Upon walking into the establishment, you are greeted by the workers in the gift shop, who check for your appointment/tickets. As you walk through the gift shop to get to the exhibits/halls, seeing the souvenirs builds the excitement for the history that you are about to take in. Exactly to the right of the gift shop after exiting is the planetarium. Currently, the planetarium is closed, but don’t worry! The other exhibits are still open.
As you walk down the path, you’ll see a large grassy field to the left, and coming into sight on the right, the Hawaiian Romanesque architectural building that is the Hawai’i State Museum of Natural and Cultural History. Within this building are many halls that range from explaining the evolution of music in Hawaiian culture, the picture gallery that exhibits the fine art of Hawai’i, the Kāhili room which honors and displays the ali’i (chiefs/royalty) of Hawai’i and their Kāhili (feather standards). The Pacific Hall exhibits the journey to Hawai’i from the rest of the Oceanic islands, and the connection between Oceania and Hawai’i.

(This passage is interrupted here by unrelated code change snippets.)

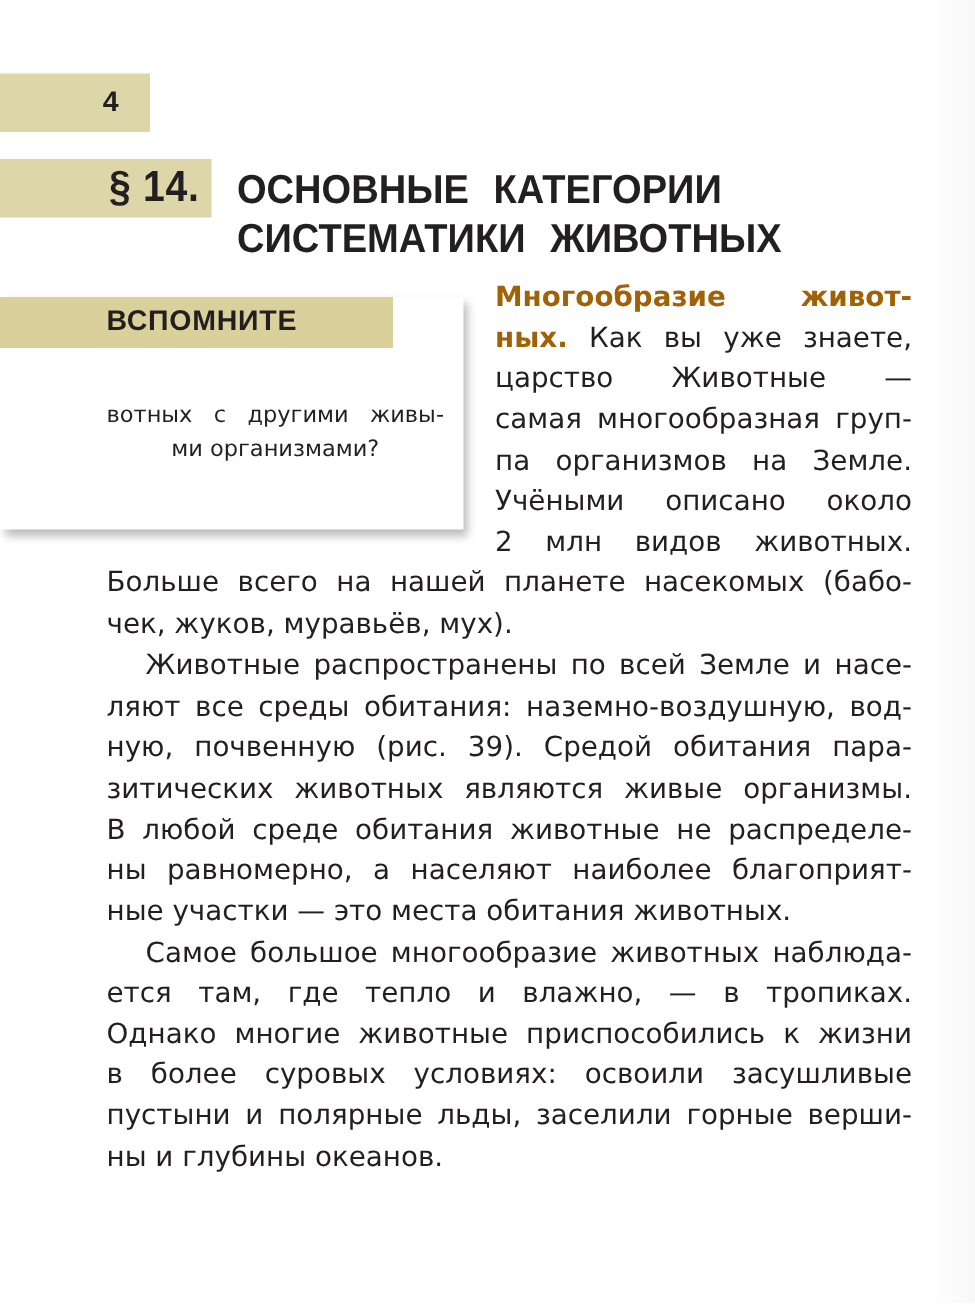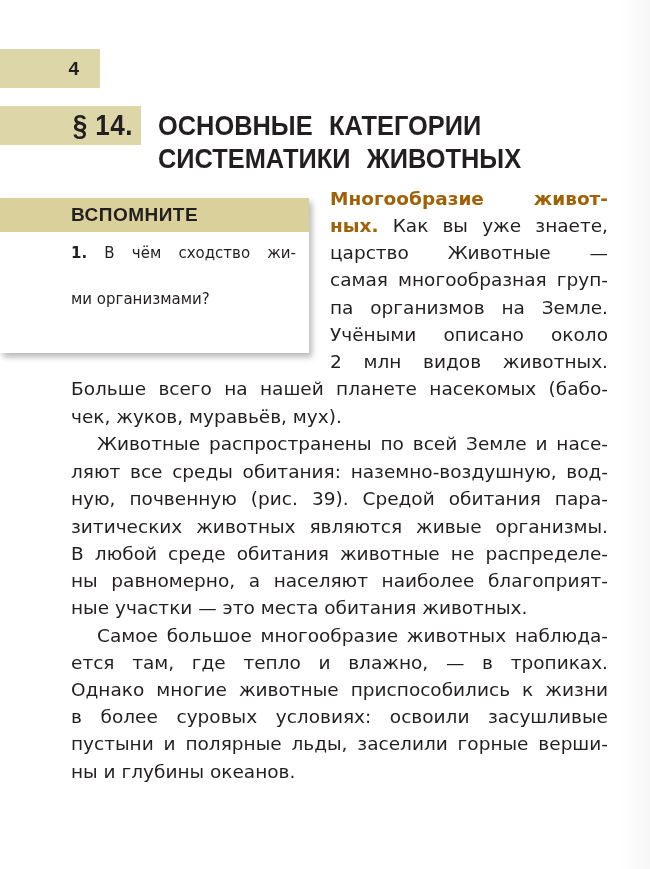"ВСПОМНИТЕ" .recall-head { width: 309px -> 262px }
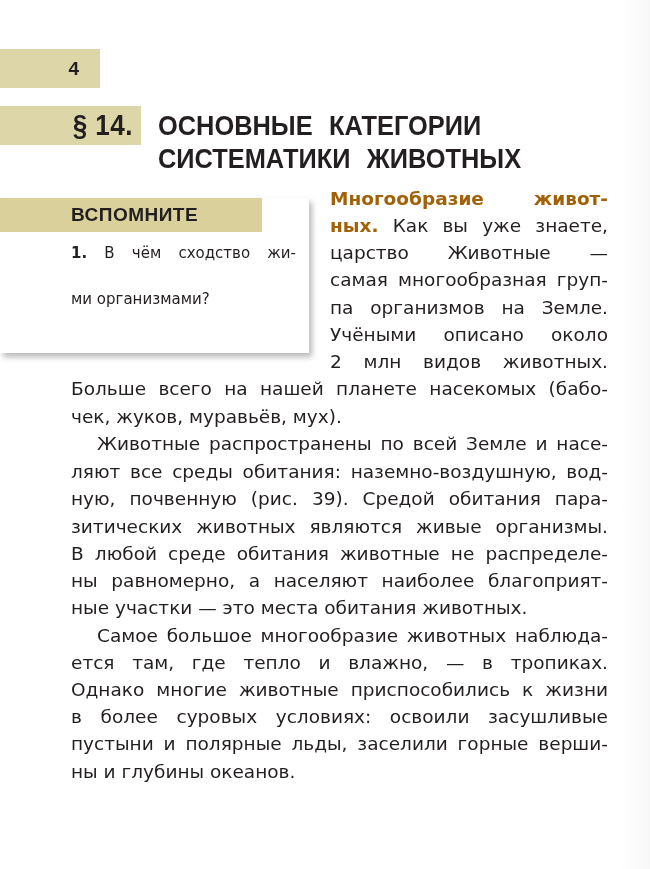"1. В чём сходство жи-" div.recall-line { html: <div><span>1.</span> <span>В чём сходство жи-</span></div> -> none }
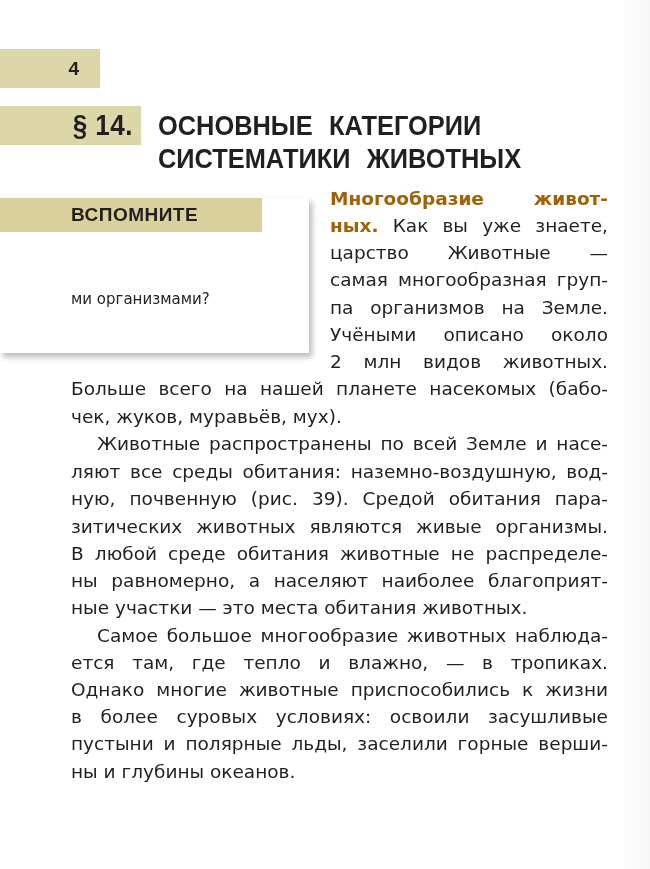"вотных с другими живы-" div.recall-line { html: none -> <div><span>вотных с другими живы-</span></div> }
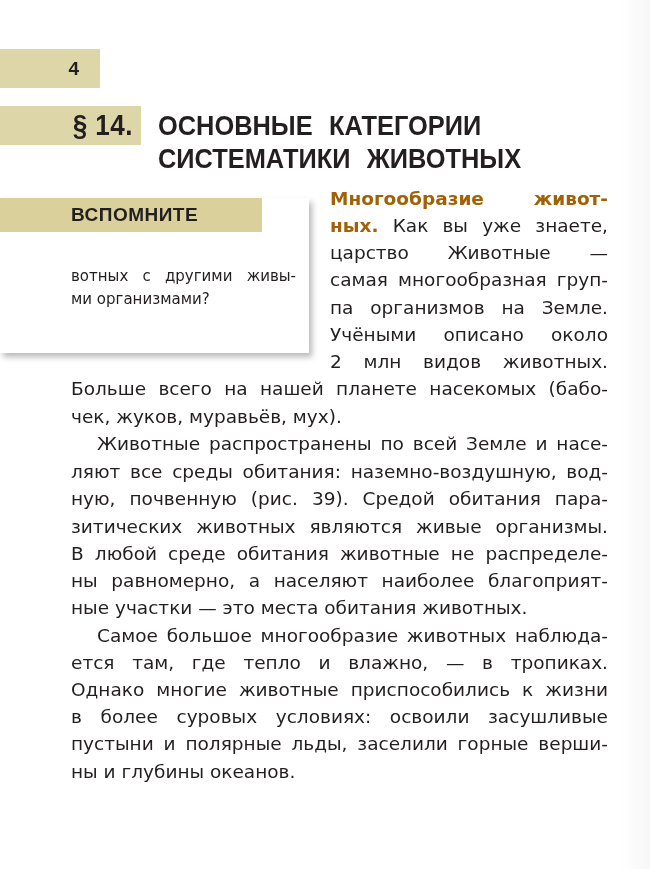"ми организмами?" .recall-line { text-align: none -> center }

The majority of this specific building is the Hawaiian Hall. This is separated into 3 levels, each representing a realm of Hawai’i, an essential and foundational concept of Hawaiian culture. The 1st floor depicts the Wao Akea- the Ocean Realm. In this realm it explains how everything originates from the ocean and informs heavily on the gods of Hawai’i. The 2nd floor depicts the Wao Kanaka- the Realm of Man. This realm shows the day to day caring of the land done by humans. Here, guests can partake in a few interactive things to give a better idea of what the people in ancient Hawai’i did. The 3rd floor depicts Wao Lani- the Realm of Gods. This realm informs the guests of all the past ali’i of Hawai’i, and the work they did during their reign. Within this hall, the bulk of the education of Hawaiian culture and history comes into play while honoring the past monarchs/ali’i of Hawai’i.
Along with the Ka Hale Hō’ike’ike ‘o Pīhopa (main museum), there is the Nā ‘Ulu Kaiwi’ula Native Hawaiian Garden, the Science Adventure Center, and the Mai Kinohi Mai: Surfing in Hawai’i museum. These different museums help to round out all the components that make up Hawai’i’s culture and history.
Downtown Honolulu offers a lot of history and culture. There are small businesses all around with quality food and service that have been around for decades- perfect in this time when every little bit of supporting local helps in major ways. Starting the day with a perfectly calibrated espresso drink & pastry, seeing the sights downtown, having a quick stop for subs, and ending our day with all the information stored at Bishop Museum is our idea of a perfect day at Bishop!